Publicizing Witchcraft
Cotton Mather, a minister of Boston's North Church was a prolific publisher of pamphlets, including some that expressed his belief in witchcraft. In his book Memorable Providences Relating to Witchcrafts and Possessions (1689), Mather describes his "oracular observations" and how "stupendous witchcraft" had affected the children of Boston mason John Goodwin.[36]Mather illustrates how the Goodwins' eldest child had been tempted by the devil and had stolen linen from the washerwoman Goody Glover.[37] Glover, of Irish Catholic descent, was characterized as a disagreeable old woman and described by her husband as a witch; this may have been why she was accused of casting spells on the Goodwin children. After the event, four out of six Goodwin children began to have strange fits, or what some people referred to as "the disease of astonishment." The manifestations attributed to the disease quickly became associated with witchcraft. Symptoms included neck and back pains, tongues being drawn from their throats, and loud random outcries; other symptoms included having no control over their bodies such as becoming limber, flapping their arms like birds, or trying to harm others as well as themselves. These symptoms would fuel the craze of 1692.[36]
Timeline
Initial events
The girls complained of being pinched and pricked with pins. A doctor, historically assumed to be William Griggs,[14] could find no physical evidence of any ailment. Other young women in the village began to exhibit similar behaviors. When Lawson preached as a guest in the Salem Village meetinghouse, he was interrupted several times by the outbursts of the afflicted.[40]
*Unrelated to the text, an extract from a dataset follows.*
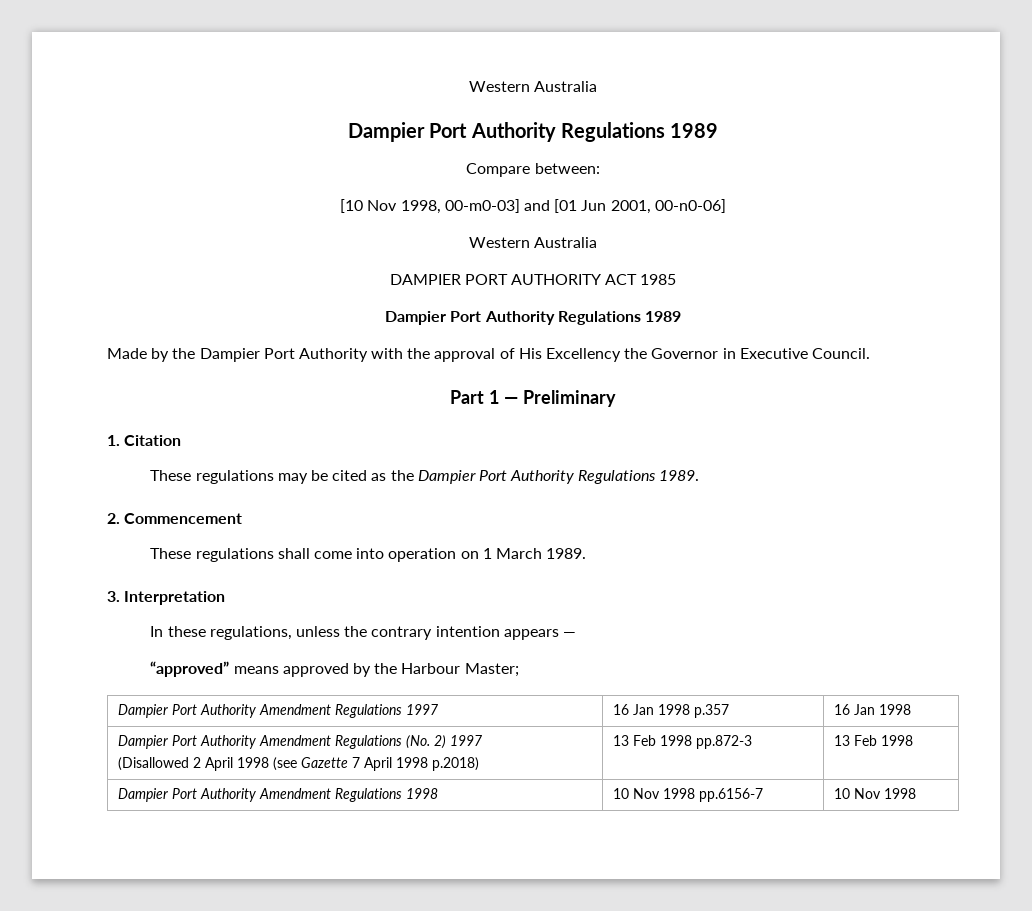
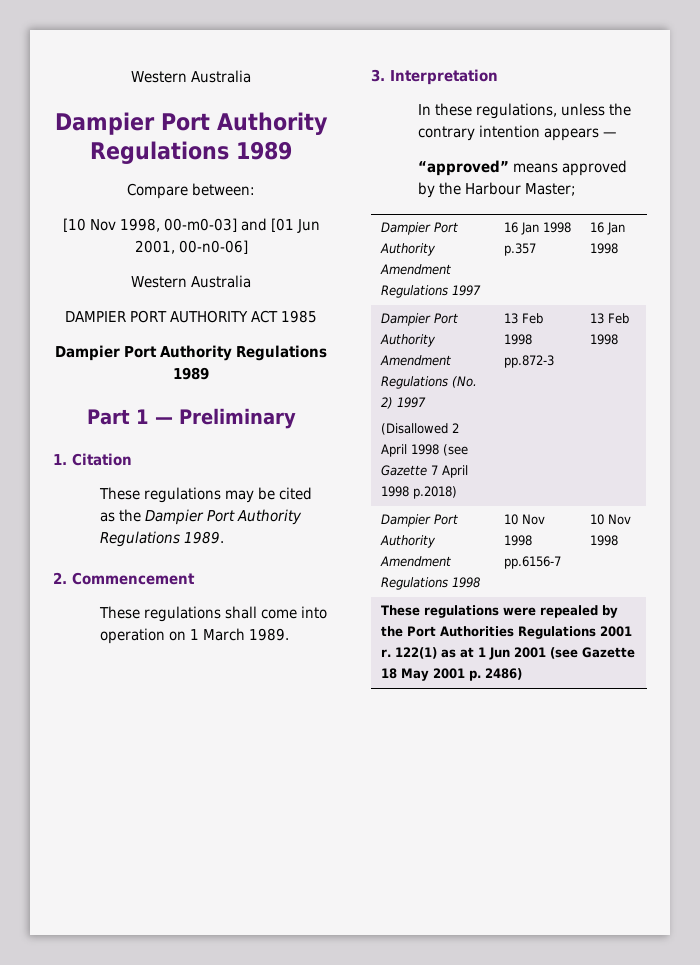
- Made by the Dampier Port Authority with the approval of His Excellency the Governor in Executive Council.
+ These regulations were repealed by the Port Authorities Regulations 2001 r. 122(1) as at 1 Jun 2001 (see Gazette 18 May 2001 p. 2486)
The first three people accused and arrested for allegedly afflicting Betty Parris, Abigail Williams, 12-year-old Ann Putnam, Jr., and Elizabeth Hubbard,[14] were Sarah Good, Sarah Osborne, and Tituba—with Tituba being the first. Some historians believe that the accusation by Ann Putnam, Jr. suggests that a family feud may have been a major cause of the witch trials. At the time, a vicious rivalry was underway between the Putnam and Porter families, one which deeply polarized the people of Salem. Citizens would often have heated debates, which escalated into full-fledged fighting, based solely on their opinion of the feud.[41]
Good was a destitute woman accused of witchcraft because of her reputation. At her trial, she was accused of rejecting Puritan ideals of self-control and discipline when she chose to torment and "scorn [children] instead of leading them towards the path of salvation".[42]
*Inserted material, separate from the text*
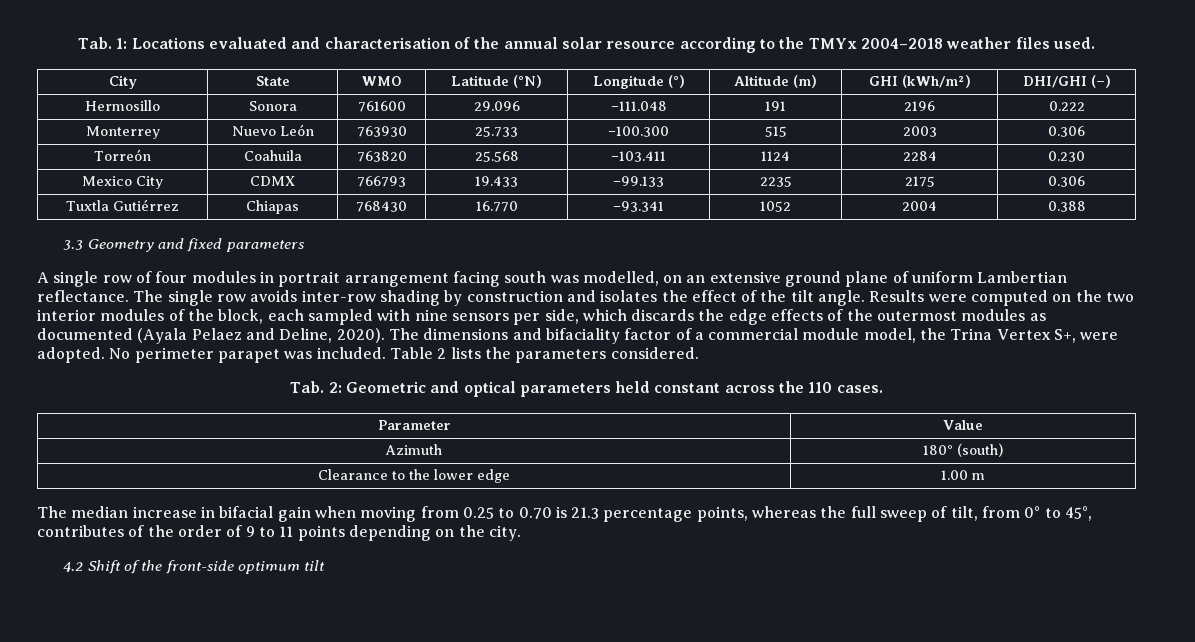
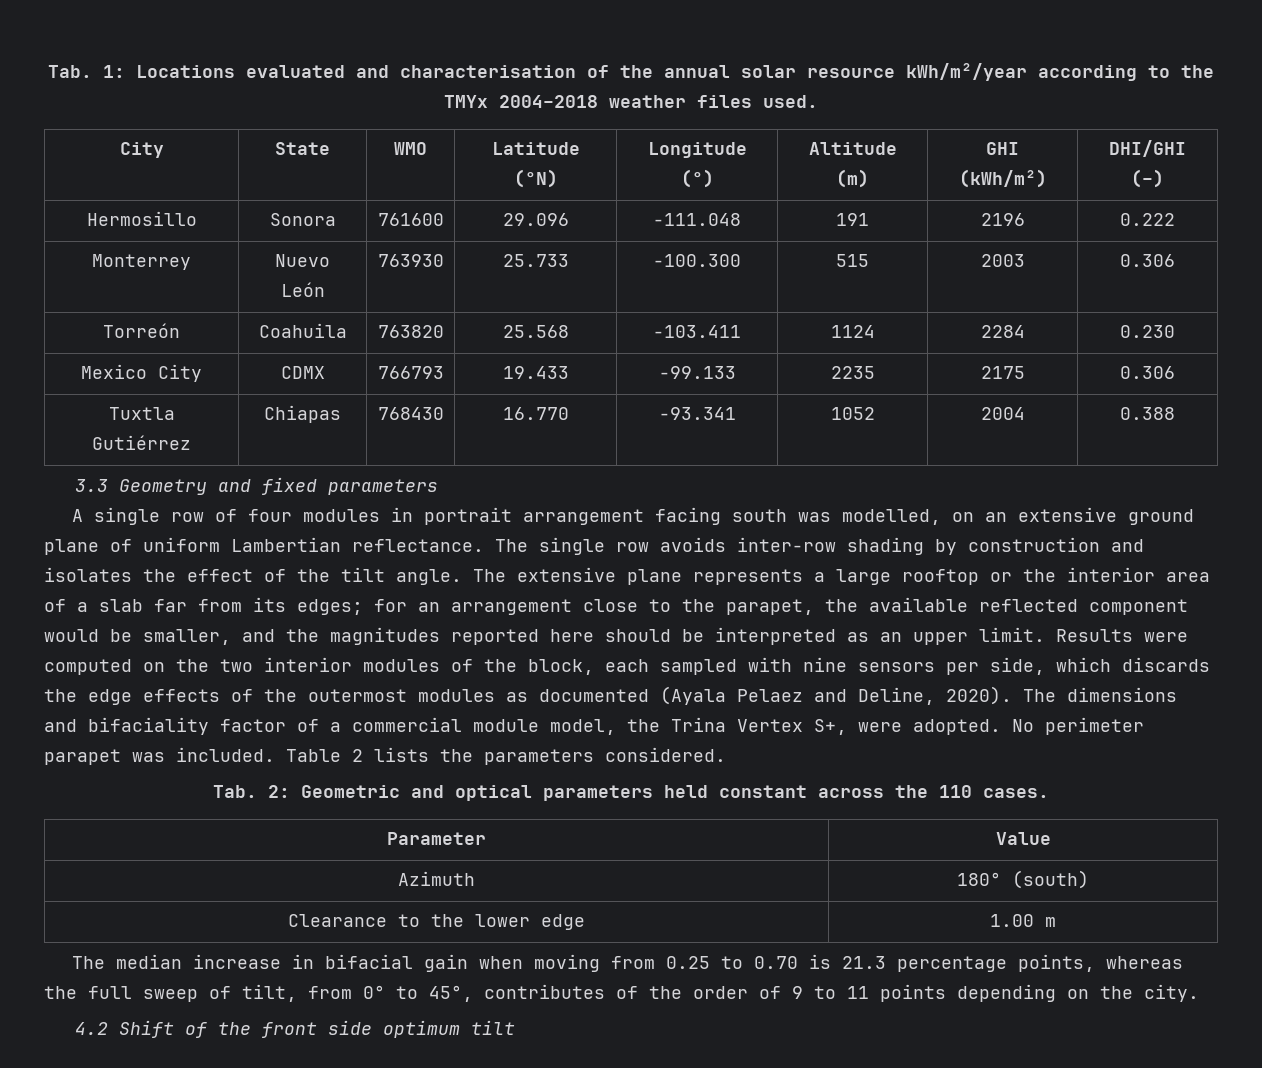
- Tab. 1: Locations evaluated and characterisation of the annual solar resource according to the TMYx 2004–2018 weather files used.
+ Tab. 1: Locations evaluated and characterisation of the annual solar resource kWh/m²/year according to the TMYx 2004–2018 weather files used.
+ The extensive plane represents a large rooftop or the interior area of a slab far from its edges; for an arrangement close to the parapet, the available reflected component would be smaller, and the magnitudes reported here should be interpreted as an upper limit.
- 4.2 Shift of the front-side optimum tilt
+ 4.2 Shift of the front side optimum tilt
Sarah Osborne rarely attended church meetings. She was accused of witchcraft because the Puritans believed that Osborne had her own self-interests in mind following her remarriage to an indentured servant. The citizens of the town disapproved of her trying to control her son's inheritance from her previous marriage.[citation needed]
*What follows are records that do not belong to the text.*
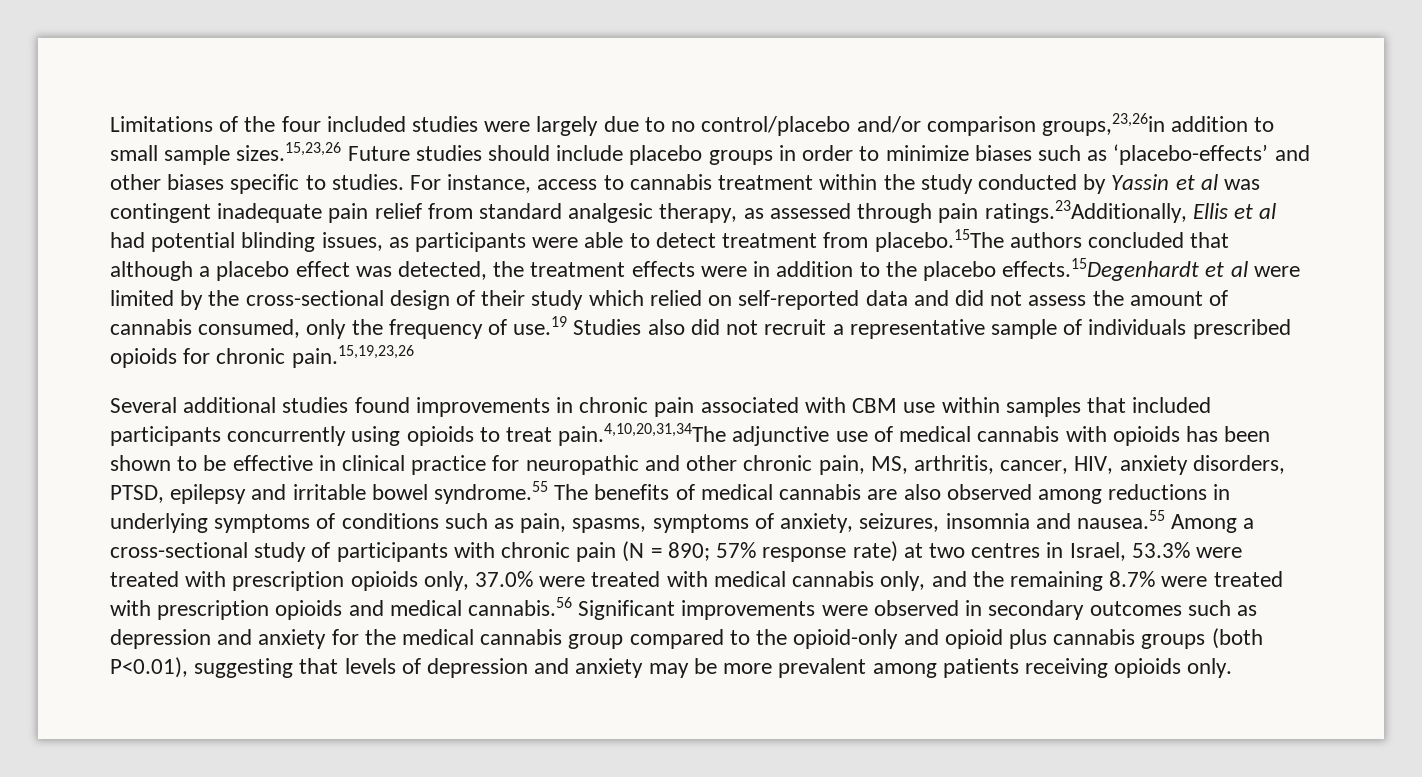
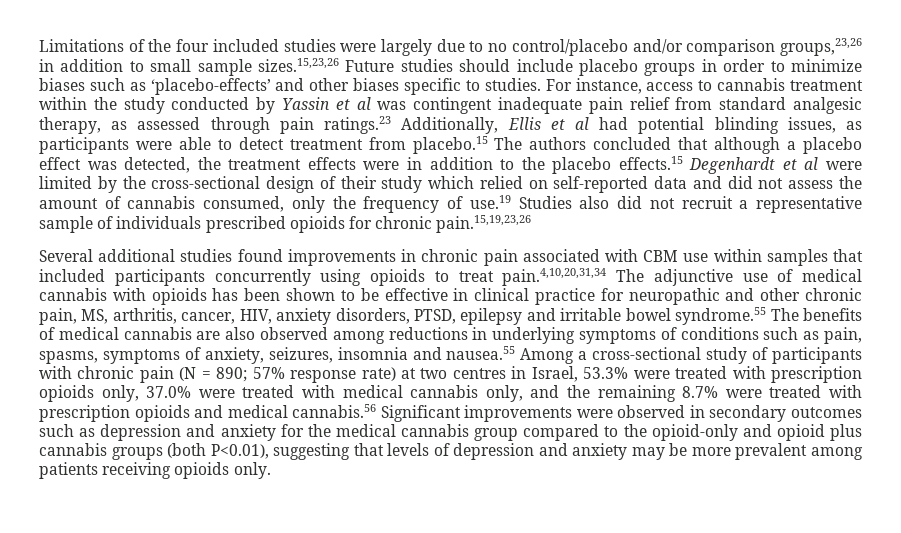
- Limitations of the four included studies were largely due to no control/placebo and/or comparison groups,23,26in addition to small sample sizes.15,23,26 Future studies should include placebo groups in order to minimize biases such as ‘placebo-effects’ and other biases specific to studies.
+ Limitations of the four included studies were largely due to no control/placebo and/or comparison groups,23,26 in addition to small sample sizes.15,23,26 Future studies should include placebo groups in order to minimize biases such as ‘placebo-effects’ and other biases specific to studies.
- For instance, access to cannabis treatment within the study conducted by Yassin et al was contingent inadequate pain relief from standard analgesic therapy, as assessed through pain ratings.23Additionally, Ellis et al had potential blinding issues, as participants were able to detect treatment from placebo.15The authors concluded that although a placebo effect was detected, the treatment effects were in addition to the placebo effects.15Degenhardt et al were limited by the cross-sectional design of their study which relied on self-reported data and did not assess the amount of cannabis consumed, only the frequency of use.19 Studies also did not recruit a representative sample of individuals prescribed opioids for chronic pain.15,19,23,26
+ For instance, access to cannabis treatment within the study conducted by Yassin et al was contingent inadequate pain relief from standard analgesic therapy, as assessed through pain ratings.23 Additionally, Ellis et al had potential blinding issues, as participants were able to detect treatment from placebo.15 The authors concluded that although a placebo effect was detected, the treatment effects were in addition to the placebo effects.15 Degenhardt et al were limited by the cross-sectional design of their study which relied on self-reported data and did not assess the amount of cannabis consumed, only the frequency of use.19 Studies also did not recruit a representative sample of individuals prescribed opioids for chronic pain.15,19,23,26
- Several additional studies found improvements in chronic pain associated with CBM use within samples that included participants concurrently using opioids to treat pain.4,10,20,31,34The adjunctive use of medical cannabis with opioids has been shown to be effective in clinical practice for neuropathic and other chronic pain, MS, arthritis, cancer, HIV, anxiety disorders, PTSD, epilepsy and irritable bowel syndrome.55 The benefits of medical cannabis are also observed among reductions in underlying symptoms of conditions such as pain, spasms, symptoms of anxiety, seizures, insomnia and nausea.55 Among a cross-sectional study of participants with chronic pain (N = 890;
+ Several additional studies found improvements in chronic pain associated with CBM use within samples that included participants concurrently using opioids to treat pain.4,10,20,31,34 The adjunctive use of medical cannabis with opioids has been shown to be effective in clinical practice for neuropathic and other chronic pain, MS, arthritis, cancer, HIV, anxiety disorders, PTSD, epilepsy and irritable bowel syndrome.55 The benefits of medical cannabis are also observed among reductions in underlying symptoms of conditions such as pain, spasms, symptoms of anxiety, seizures, insomnia and nausea.55 Among a cross-sectional study of participants with chronic pain (N = 890;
Tituba, a South American Indian slave by way of the West Indies, likely became a target because of her ethnic differences from most of the other villagers. She was accused of attracting girls like Abigail Williams and Betty Parris with stories of enchantment from Malleus Maleficarum. These tales about sexual encounters with demons, swaying the minds of men, and fortune-telling were said to stimulate the imaginations of girls and made Tituba an obvious target of accusations.[43]
Each of these women was a kind of outcast and exhibited many of the character traits typical of the "usual suspects" for witchcraft accusations; they were left to defend themselves. Brought before the local magistrates on the complaint of witchcraft, they were interrogated for several days, starting on March 1, 1692, then sent to jail.[44]
In March, others were accused of witchcraft: Martha Corey, child Dorothy Good, and Rebecca Nurse in Salem Village, and Rachel Clinton in nearby Ipswich. Martha Corey had expressed skepticism about the credibility of the girls' accusations and thus drawn attention. The charges against her and Rebecca Nurse deeply troubled the community because Martha Corey was a full covenanted member of the Church in Salem Village, as was Rebecca Nurse in the Church in Salem Town. If such upstanding people could be witches, the townspeople thought, then anybody could be a witch, and church membership was no protection from accusation. Dorothy Good, the daughter of Sarah Good, was only four years old but was not exempted from questioning by the magistrates; her answers were construed as a confession that implicated her mother. In Ipswich, Rachel Clinton was arrested for witchcraft at the end of March on independent charges unrelated to the afflictions of the girls in Salem Village.[45]
Accusations and examinations before local magistrates
Within a week, Giles Corey (Martha's husband and a covenanted church member in Salem Town), Abigail Hobbs, Bridget Bishop, Mary Warren (a servant in the Proctor household and sometime accuser), and Deliverance Hobbs (stepmother of Abigail Hobbs), were arrested and examined. Abigail Hobbs, Mary Warren, and Deliverance Hobbs all confessed and began naming additional people as accomplices. More arrests followed: Sarah Wildes, William Hobbs (husband of Deliverance and father of Abigail), Nehemiah Abbott Jr., Mary Eastey (sister of Cloyce and Nurse), Edward Bishop, Jr. and his wife Sarah Bishop, and Mary English.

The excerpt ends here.